Project finance is narrowly defined as “the raising of funds on a limited-recourse or non-recourse basis to finance an economically-separable capital investment project, in which the providers of the funds look primarily to the cash flow from the project as the source of funds to service their loans and provide an acceptable return on equity invested in the project”.3

Given the large capital requirements involved, financing such deals typically involves multiple funding sources, usually consisting mainly of debt. Most private-sector infrastructure projects are financed with an average 70/30 mix of debt and equity, compared with a typical 50/50 mix in the corporate arena.4 The debt component of public-sector infrastructure projects is typically substantially higher than for private-sector infrastructure projects, although in some cases (e.g., the Eurotunnel), equity in the project’s special-purpose vehicle (SPV) may be sold directly to public investors with shares listed on stock exchanges.
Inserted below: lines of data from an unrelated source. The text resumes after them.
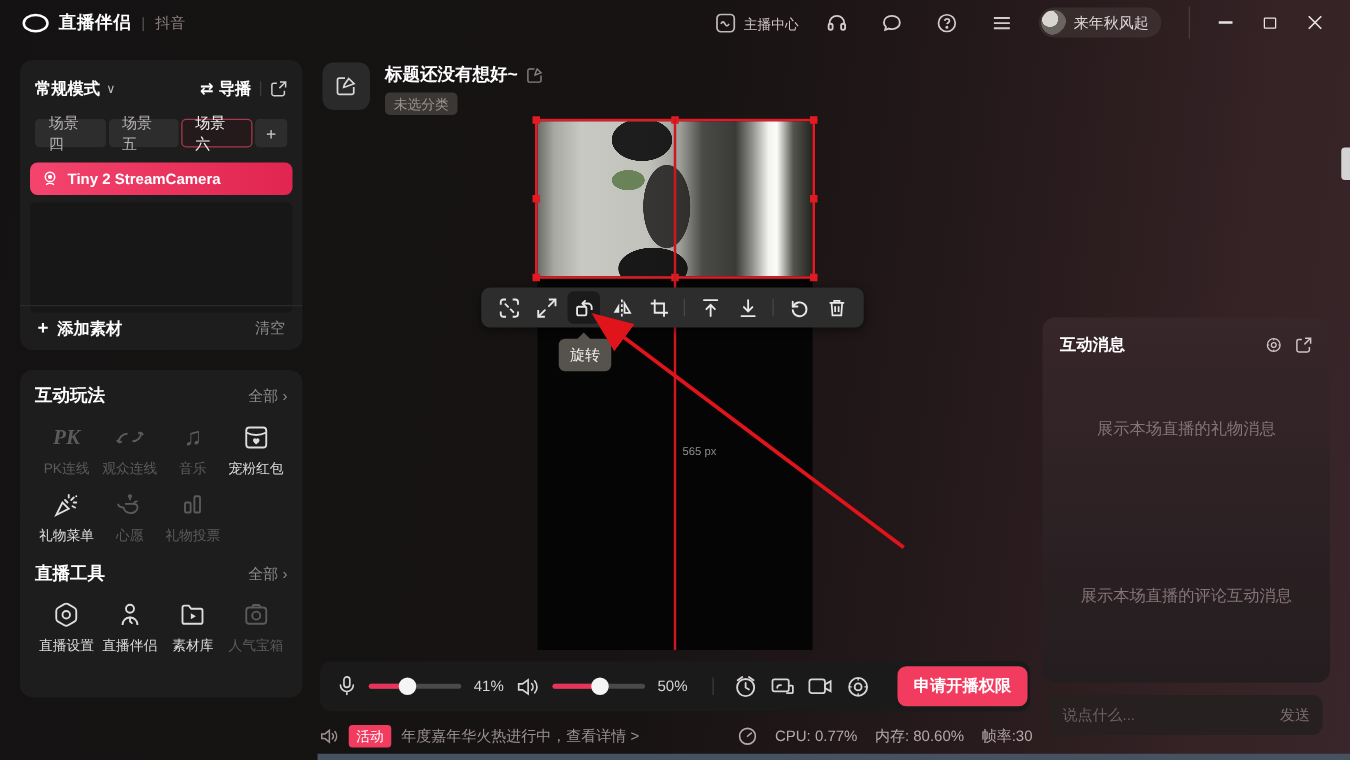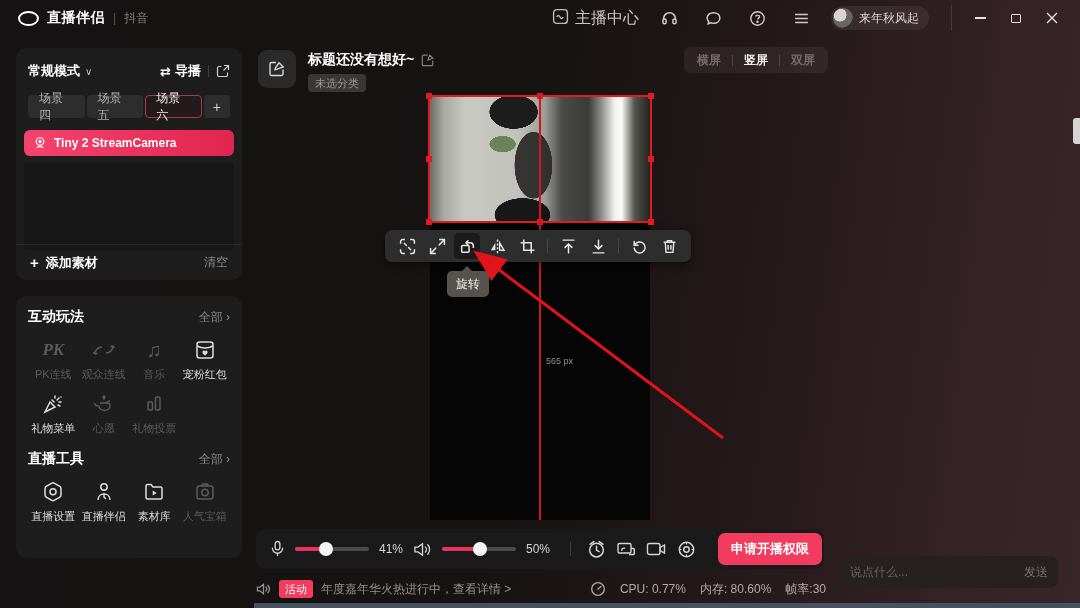--- a/index.html
+++ b/index.html
@@ -11,21 +11,21 @@
   }
   svg { display:block; }
 
   
   .titlebar { position:absolute; left:0; top:0; width:1080px; height:36px; display:flex; align-items:center; }
   .logo-oval { width:21px; height:15px; border:2.5px solid #fff; border-radius:50%; margin-left:18px; }
   .app-name { font-size:14px; font-weight:bold; margin-left:8px; letter-spacing:.5px; }
   .tb-sep { color:#5c5254; margin:0 8px; font-size:12px; }
   .brand { font-size:12px; color:#8a7d7f; }
   .tb-right { position:absolute; right:0; top:0; height:36px; display:flex; align-items:center; gap:16px; padding-right:14px; }
-  .anchor-center { display:flex; align-items:flex-start; gap:6px; font-size:16px; color:#cfc6c8; cursor:default;margin-left:30px; }
+  .anchor-center { display:flex; align-items:flex-end; gap:6px; font-size:11px; color:#cfc6c8; cursor:default;margin-left:30px; }
   .tb-ic { width:17px; height:17px; opacity:.92; }
   .avatar-pill { display:flex; align-items:center; gap:6px; background:rgba(255,255,255,.07); border-radius:12px; padding:2px 10px 2px 2px; }
   .avatar { width:20px; height:20px; border-radius:50%; background:radial-gradient(circle at 35% 35%,#d8d4cf 0 35%,#6b6561 36% 70%,#3a3634 71%); }
   .avatar-name { font-size:12px; color:#ded6d8; }
   .winbtns { display:flex; align-items:center; gap:8px; margin-left:6px; border-left:1px solid rgba(255,255,255,.12); padding-left:14px; }
   .winbtn { width:28px; height:26px; display:flex; align-items:center; justify-content:center; }
   .min-glyph { width:11px; height:1.5px; background:#e8e2e3; }
   .max-glyph { width:10px; height:9px; border:1.4px solid #e8e2e3; border-radius:1px; }
 
   
@@ -346,27 +346,20 @@
   </div>
   <div class="stage-title">
     <span>标题还没有想好~</span>
     <svg class="title-edit-ic" width="14" height="14" viewBox="0 0 16 16" fill="none" stroke="#bdbdbd" stroke-width="1.3">
         <path d="M13.5 8.5V13A1.5 1.5 0 0 1 12 14.5H3A1.5 1.5 0 0 1 1.5 13V4A1.5 1.5 0 0 1 3 2.5h4.5"></path>
         <path d="M10 2.5 13.5 6 8 8l.5-2z"></path>
       </svg>
   </div>
   <div class="cat-badge">未选分类</div>
 
-  <div class="seg">
-    <span class="seg-item">横屏</span>
-    <div class="seg-div"></div>
-    <span class="seg-item active">竖屏</span>
-    <div class="seg-div"></div>
-    <span class="seg-item">双屏</span>
-  </div>
 
   <div class="canvas"></div>
   <div class="guide-vline"></div>
   <span class="guide-label">565 px</span>
 
   <div class="preview">
     <div class="handle" style="left:-4px;top:-4px"></div>
     <div class="handle" style="left:107px;top:-4px"></div>
     <div class="handle" style="right:-4px;top:-4px"></div>
     <div class="handle" style="left:-4px;top:59px"></div>
@@ -505,20 +498,38 @@
           <circle cx="8" cy="8" r="6.3"></circle>
           <path d="M8 8l3-2.5" stroke-linecap="round"></path>
         </svg>
       <span>CPU: 0.77%</span>
       <span>内存: 80.60%</span>
       <span>帧率:30</span>
     </div>
   </div>
 
 
+  <div class="rcard rcard-msgs">
+    <div class="rhead">
+      <span class="rtitle">互动消息</span>
+      <div class="rhead-ics">
+        <svg width="14" height="14" viewBox="0 0 16 16" fill="none" stroke="currentColor" stroke-width="1.2">
+            <circle cx="8" cy="8" r="5.8"></circle>
+            <circle cx="8" cy="8" r="2.2"></circle>
+            <path d="M8 2.2v1.6M8 12.2v1.6M2.2 8h1.6M12.2 8h1.6" stroke-width="1"></path>
+          </svg>
+        <svg width="14" height="14" viewBox="0 0 14 14" fill="none" stroke="currentColor" stroke-width="1.2">
+            <path d="M5.5 2.5H3a1.5 1.5 0 0 0-1.5 1.5v7A1.5 1.5 0 0 0 3 12.5h7A1.5 1.5 0 0 0 11.5 11V8.5"></path>
+            <path d="M8 1.5h4.5V6M12.2 1.8 7.5 6.5"></path>
+          </svg>
+      </div>
+    </div>
+    <div class="rplaceholder" style="top:80px">展示本场直播的礼物消息</div>
+    <div class="rplaceholder" style="top:214px">展示本场直播的评论互动消息</div>
+  </div>
 
   <div class="chatbar">
     <input class="chat-input" placeholder="说点什么..." style="">
     <span class="send-btn">发送</span>
   </div>
 
   <div class="edge-tab"></div>
   <div class="bottom-strip"></div>
 </div>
Figure 3 profiles the key contractual and financial components of infrastructure projects.

Figure 3. Prototype Project Finance Structure (Source: Tice and Walter [2014] based on Smith, Walter and De Long [2012])

Based on this definition, three important aspects of project and infrastructure finance distinguish it from other financing approaches:

  1. The asset being financed is a long-lived capital asset.
  2. The project’s sponsors establish and become principal shareholders in an SPV, thereby de-consolidating the project from their respective public- or private-sector balance sheets.
  3. As a standalone legal entity, the SPV’s debt is structured without recourse to the sponsors, thus preserving their credit quality.

1 See, for example, World Economic Forum (2014).

2 For example, an interesting new financing approach and asset class seems to be emerging in the form of green bonds and other financing mechanisms aimed at tackling green infrastructure, such as watershed protection and storm-water capture, renewable energy microgrids and storage, and sustainable transportation grids in cities. Some of this need will require aggregating smaller units (such as residences) and distributing finance through historically less creditworthy entities.

3 Finnerty (2013).

4 For more detail, see Tice and Walter (2013).